| YOUR ASSIGNMENT |
Where the material below has a line containing "Freighttrains, '18: 590000 -> 560000", start repeating exactly, and keep going through the line containing "Freighttrains, 2026: none -> 580000", with no other lines.

| DATA TO EXAMINE |

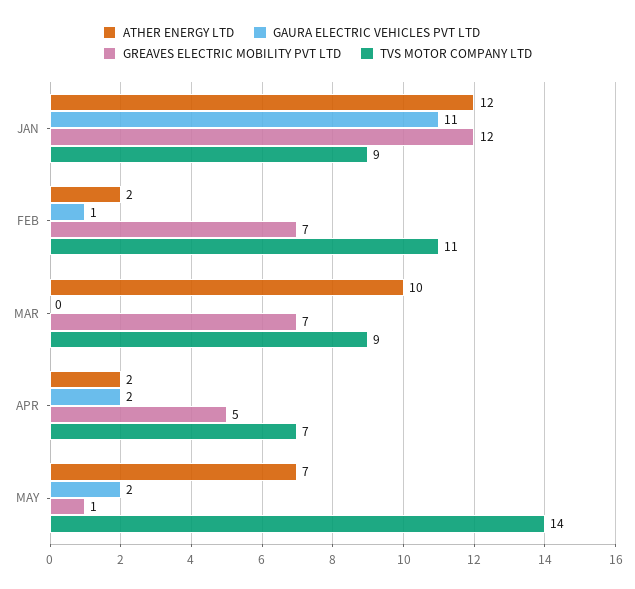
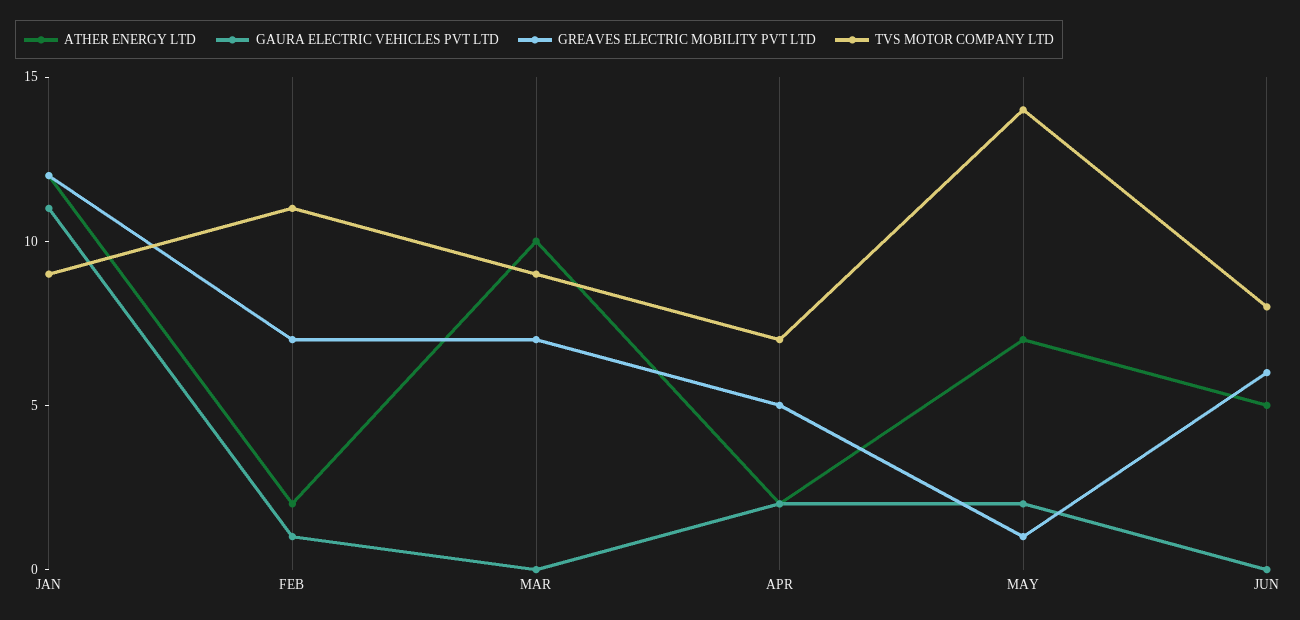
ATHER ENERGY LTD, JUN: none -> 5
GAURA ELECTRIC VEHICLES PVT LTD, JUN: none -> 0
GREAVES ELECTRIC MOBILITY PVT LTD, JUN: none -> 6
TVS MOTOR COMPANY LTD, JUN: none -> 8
==
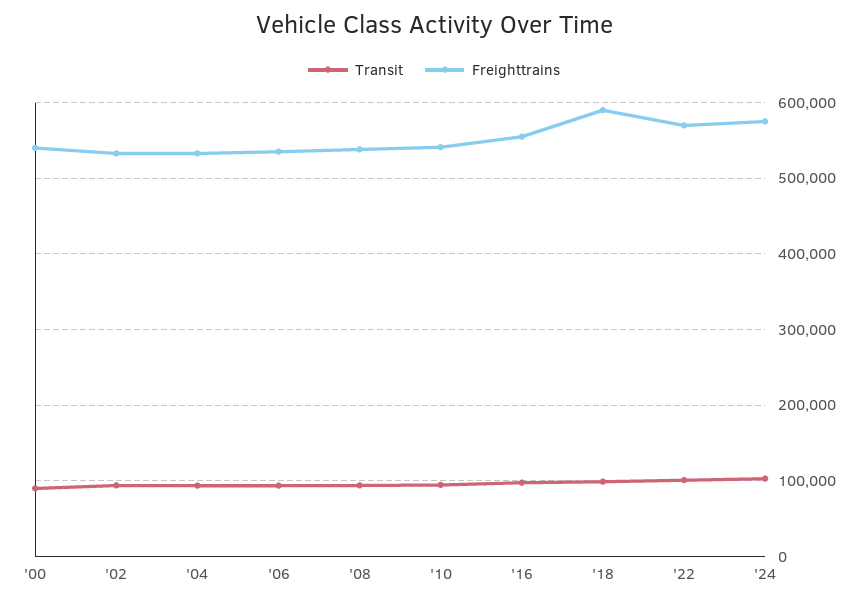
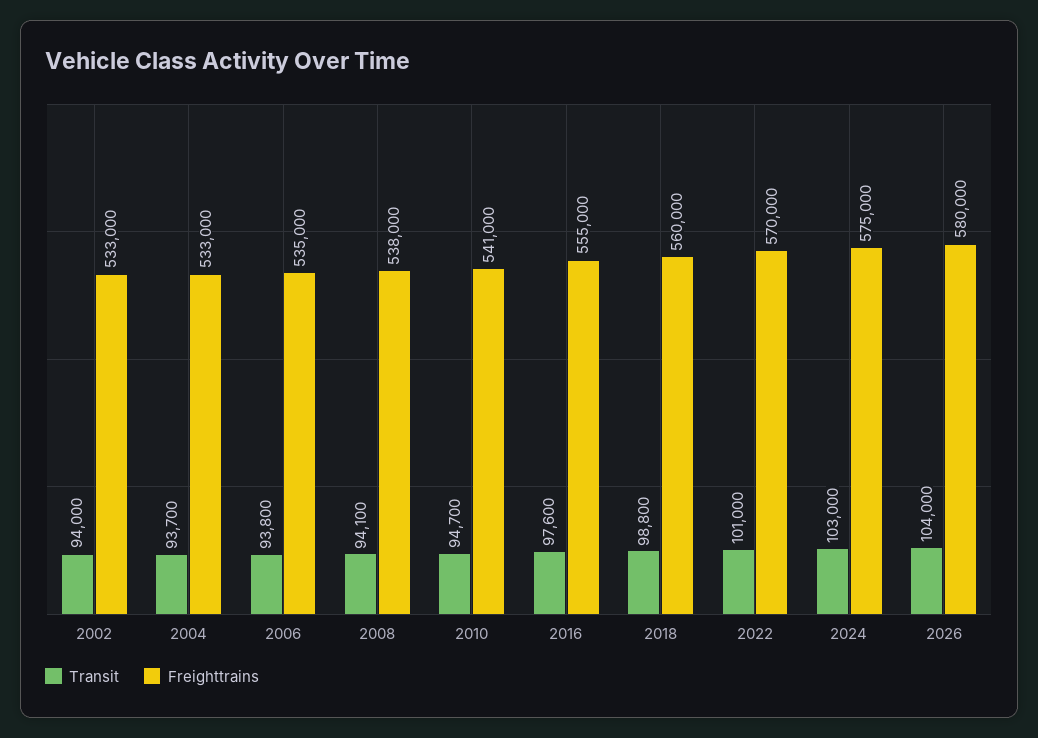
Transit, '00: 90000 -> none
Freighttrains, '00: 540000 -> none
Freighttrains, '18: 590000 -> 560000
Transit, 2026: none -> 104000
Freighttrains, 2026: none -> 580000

| RESULT OF THIS EXERCISE |
Freighttrains, '18: 590000 -> 560000
Transit, 2026: none -> 104000
Freighttrains, 2026: none -> 580000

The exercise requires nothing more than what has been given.